This function creates the initial means for the Kmeans++ algorithm before starting the actual Kmeans.
Kmeans++ is an algorithm for choosing the initial values for the Kmeans clustering.
the name Kmeans++ was given to this algorithm by David Arthur and Sergei Vassilvitskii in 2007 (Stanford University)
The algorithm is as follows:

1. Choose one center uniformly at random from among the data points.
2. For each data point x, compute $D(x)$ , the distance between x and the nearest center that has already been chosen.
3. Add one new data point at random as a new center, using a weighted probability distribution where a point x is chosen with probability proportional to $D(x)^2$ .
4. Repeat Steps 2 and 3 until k centers have been chosen.
5. Now that the initial centers have been chosen, proceed using standard Kmeans clustering.

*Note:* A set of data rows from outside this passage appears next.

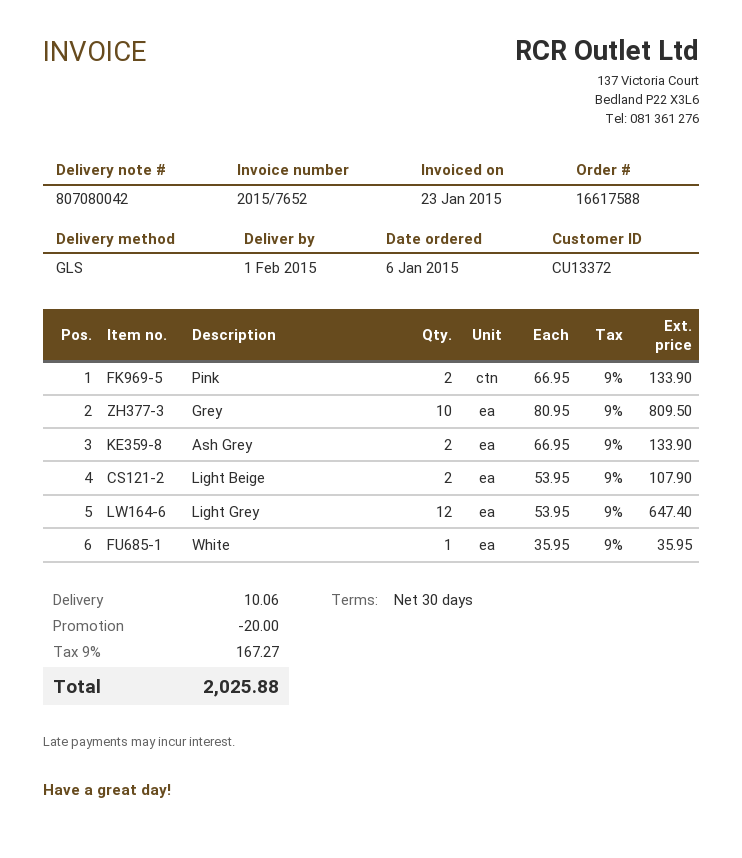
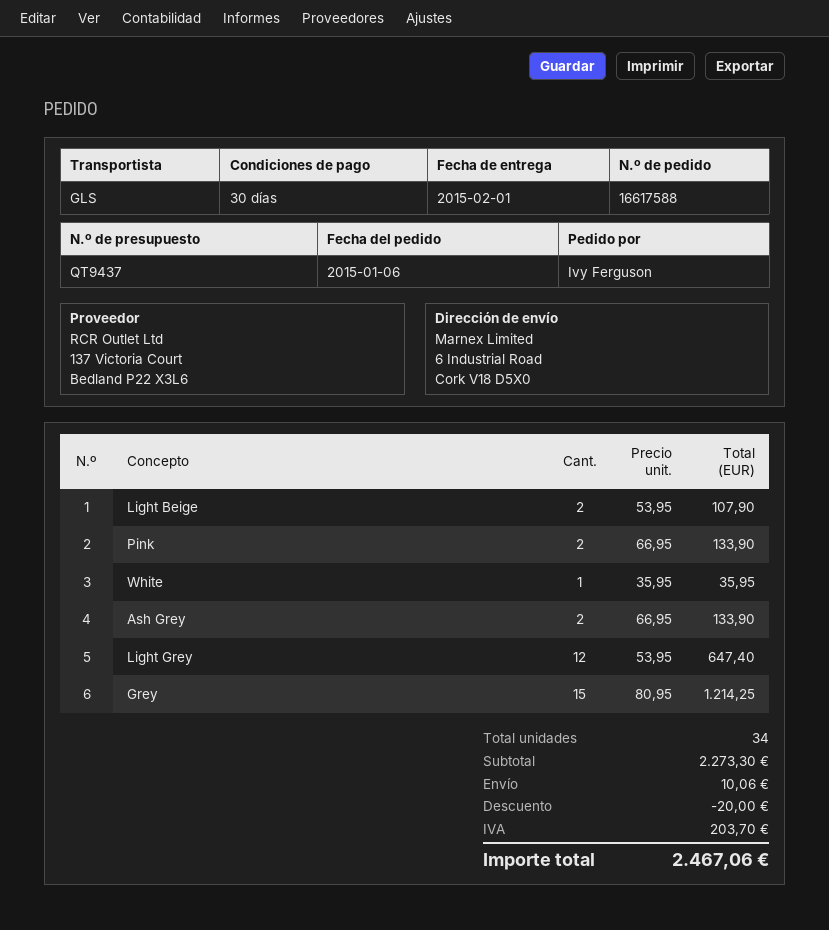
Grey: 10 x 80.95 = 809.50 -> 15 x 80.95 = 1214.25
tax: 167.27 -> 203.70
total: 2025.88 -> 2467.06

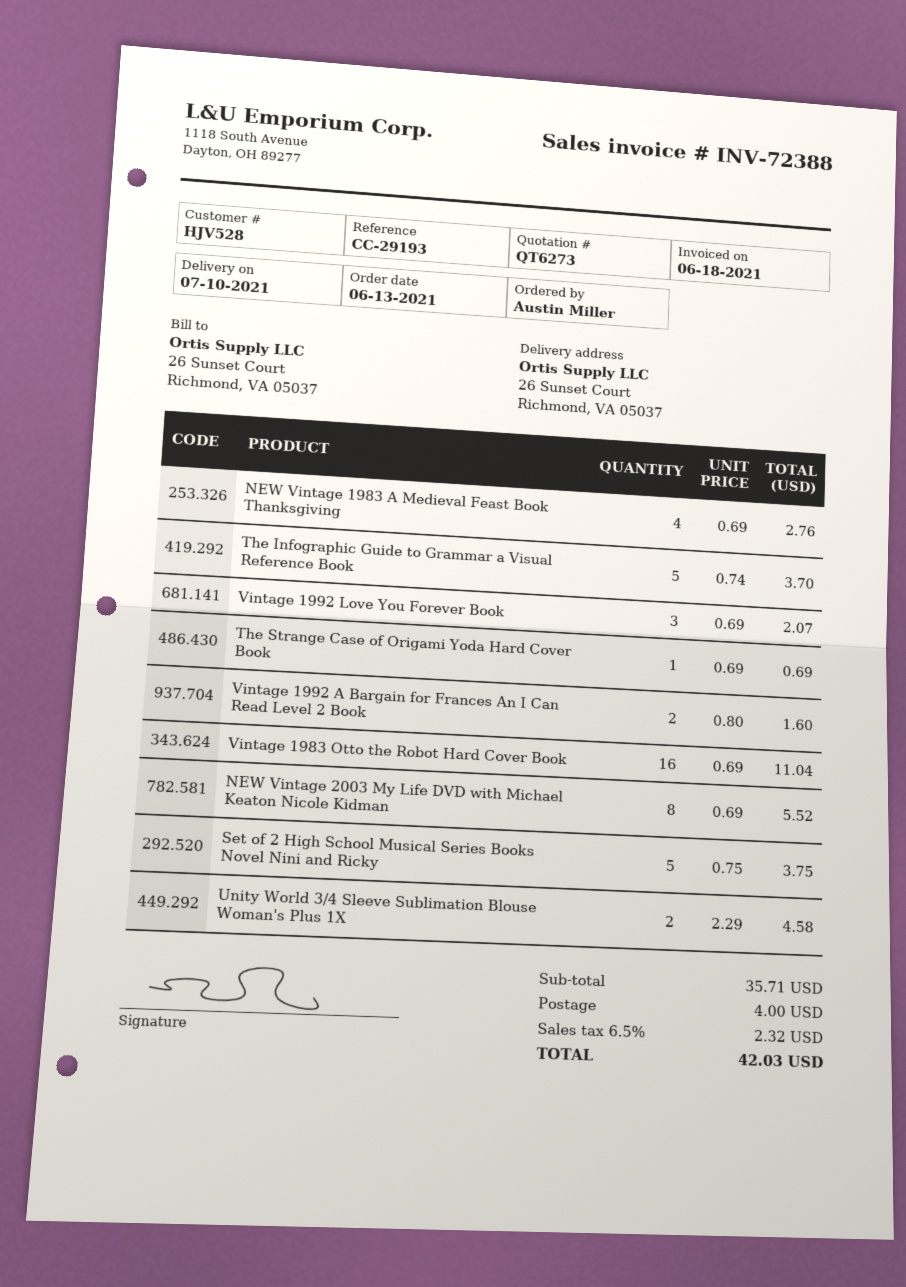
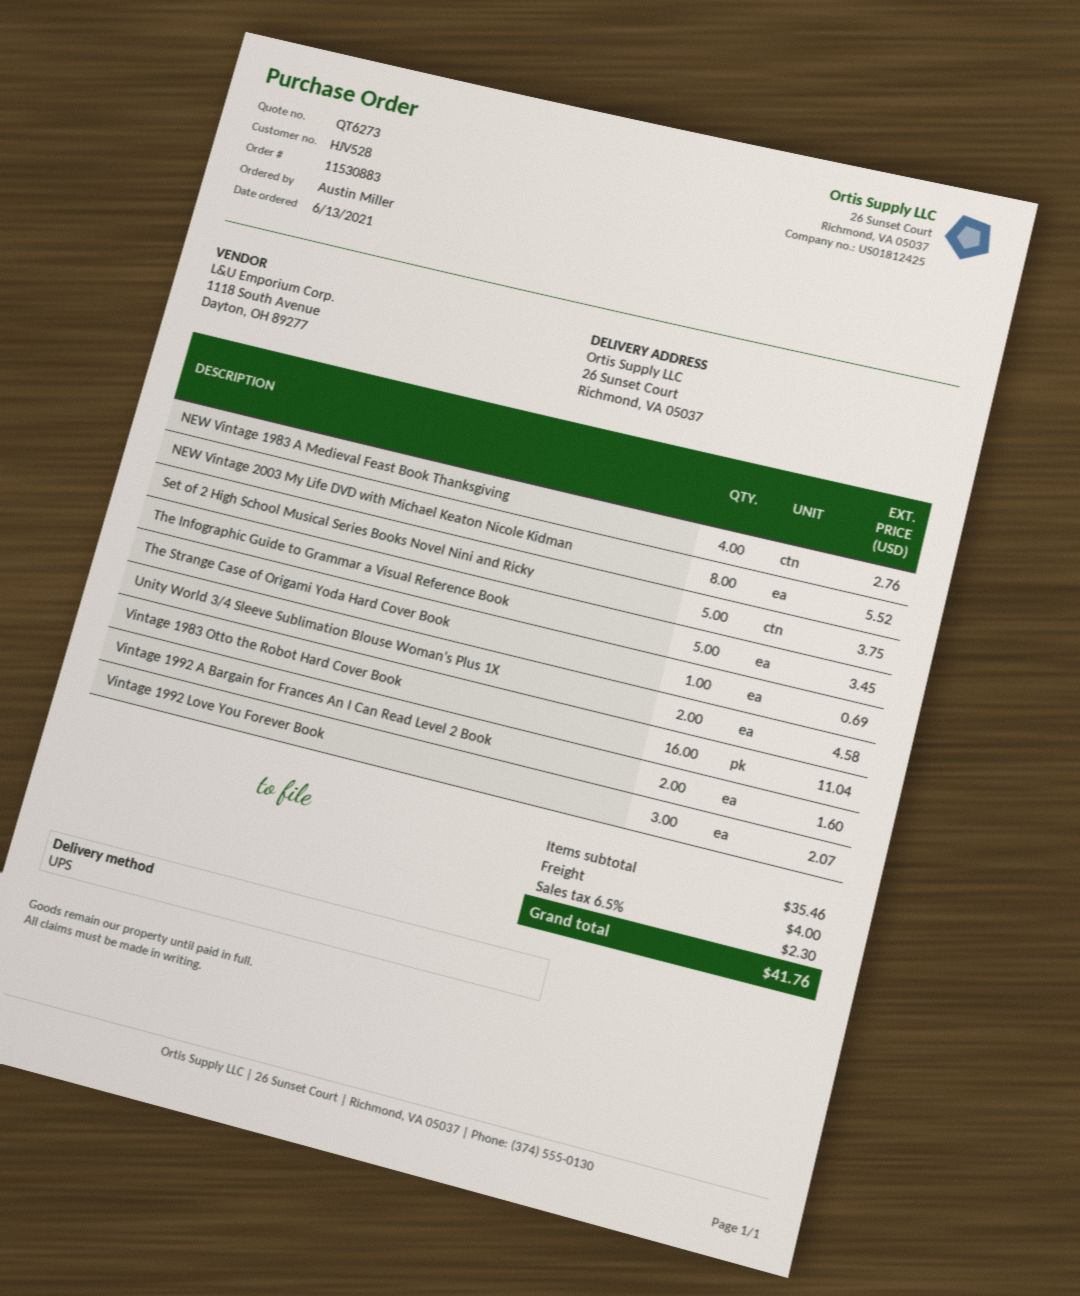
The Infographic Guide to Grammar a Visual Reference Book: 5 for 3.70 -> 5 for 3.45
subtotal: 35.71 -> 35.46
tax: 6.5% = 2.32 -> 6.5% = 2.30
total: 42.03 -> 41.76

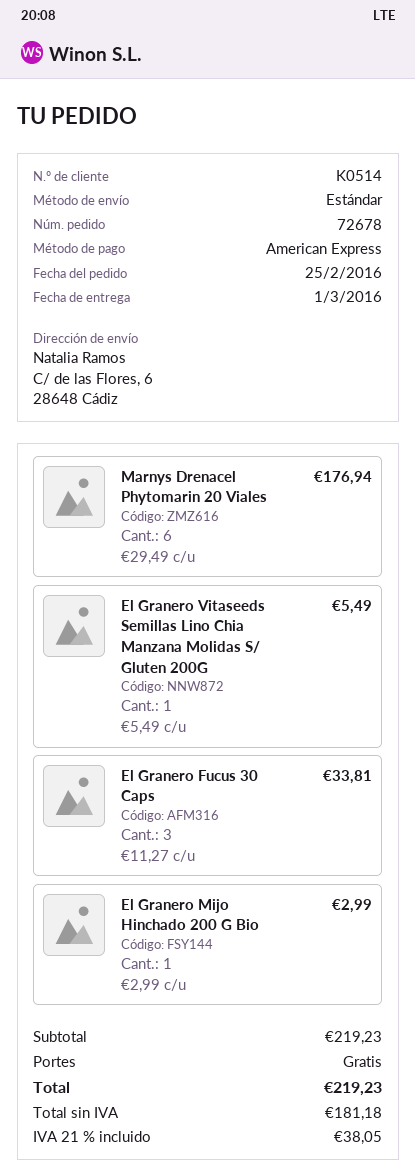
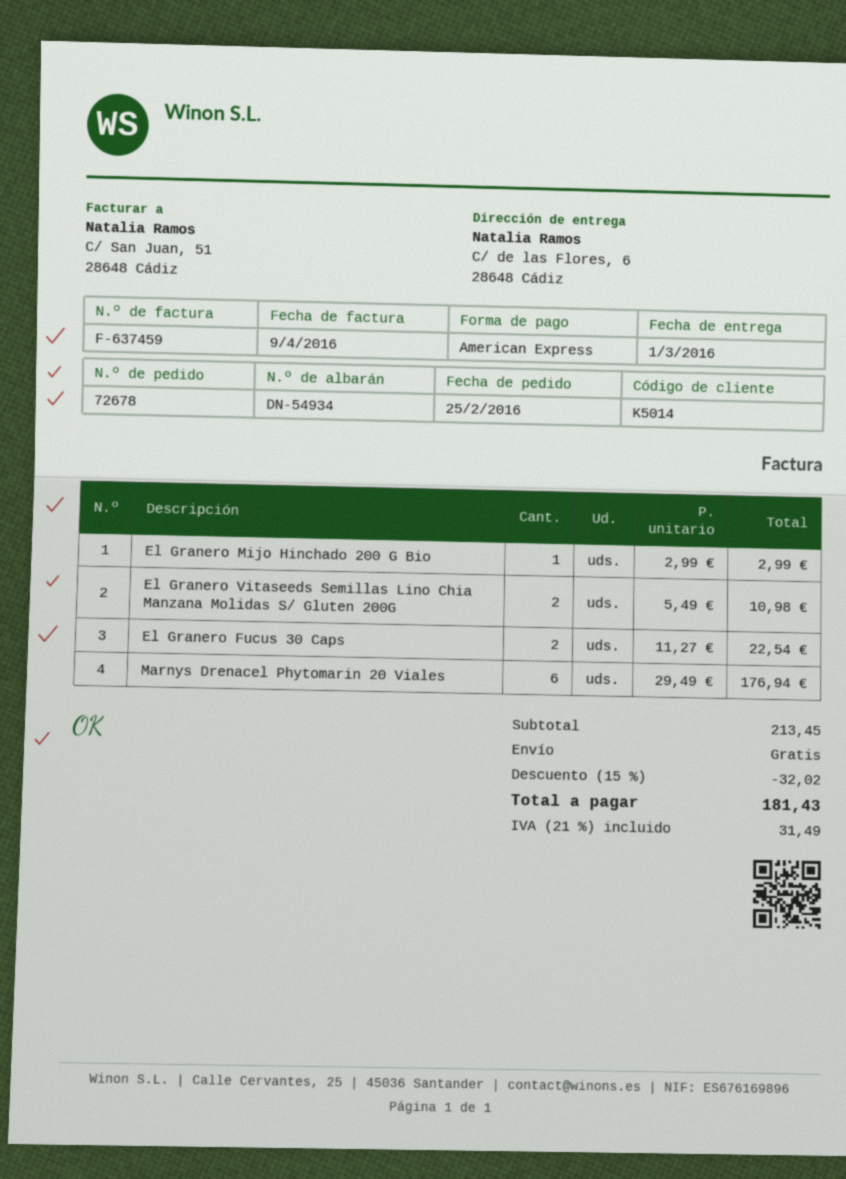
customer number: K0514 -> K5014
El Granero Vitaseeds Semillas Lino Chia Manzana Molidas S/ Gluten 200G: 1 x 5.49 = 5.49 -> 2 x 5.49 = 10.98
El Granero Fucus 30 Caps: 3 x 11.27 = 33.81 -> 2 x 11.27 = 22.54
subtotal: 219.23 -> 213.45
discount: none -> 15% = 32.02
tax: 21% = 38.05 -> 21% = 31.49
total: 219.23 -> 181.43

(from Wikipedia, the free encyclopedia)
Implementation based on the implementation from Marius Muja (mariusm@cs.ubc.ca). All rights reserved. David G. Lowe (lowe@cs.ubc.ca). All rights reserved. copyright 2008-2009

 template<typename T, typename blas>
 void step6::Kmeans<T, blas>::fstep()
 {
     omp_set_num_threads(4);
     double current_variance = 0;
     double result;
 
     std::vector<T> closest_dist_sq(n_data_points);

Choose one random center and set the closest_dist_sq values

     int index = (int)(double(rand()) / RAND_MAX * n_data_points);
     for(int i = 0; i < dim; i++)
         (*means)(0, i) = data(index, i);
 
     result = 0;
 
 #pragma omp parallel for
     for (int i = 0; i < n_data_points; i++) {
         for(int j = 0; j < dim; j++){
             result += ((data(i,j) - data(index,j)) * (data(i,j) - data(index,j)));
         }
         closest_dist_sq[i] = result;
         current_variance += closest_dist_sq[i];
     }

Choose each center

     for (int n_centers = 1; n_centers < n_clusters; n_centers++) {

Repeat several trials

         double best_new_variance = -1;
         int best_new_index;
         for (int local_trial = 0; local_trial < 10; local_trial++) {

Choose our center - have to be slightly careful to return a valid answer even accounting for possible rounding errors

             double rand_val = double(rand()) / RAND_MAX * current_variance;
             for (index = 0; index < n_data_points-1; index++) {
                 if (rand_val <= closest_dist_sq[index])
                     break;
                 else
                     rand_val -= closest_dist_sq[index];
             }

Compute the new variance

             double new_variance = 0;
             result = 0;
             for (int i = 0; i < n_data_points; i++){
                 for(int j = 0; j < dim; j++)
                     result += ((data(i,j) - data(index,j)) * (data(i,j) - data(index,j)));
                 new_variance += std::min( result, closest_dist_sq[i] );
             }

Store the best result

             if (best_new_variance < 0 || new_variance < best_new_variance) {
                 best_new_variance = new_variance;
                 best_new_index = index;
             }
         }

Add the appropriate center

         for(int i = 0; i < dim; i++)
             (*means)(n_centers, i) = data(best_new_index, i);
         current_variance = best_new_variance;
         result = 0;
 
 #pragma omp parallel for
         for (int i = 0; i < n_data_points; i++){
             for(int j = 0; j < dim; j++)
                 result += ((data(i,j) - data(best_new_index,j)) * (data(i,j) - data(best_new_index,j)));
             closest_dist_sq[i] = std::min( result, closest_dist_sq[i] );
         }
     }
 }

Function: estep

The E-step of the Kmeans algorithm based on the Lloyd's algorithm.
The E-step calculates the squared distances between the data points and the means and assigns every data point to one cluster mean.
It also calculates the counts array containing the number of data points belonging to each cluster.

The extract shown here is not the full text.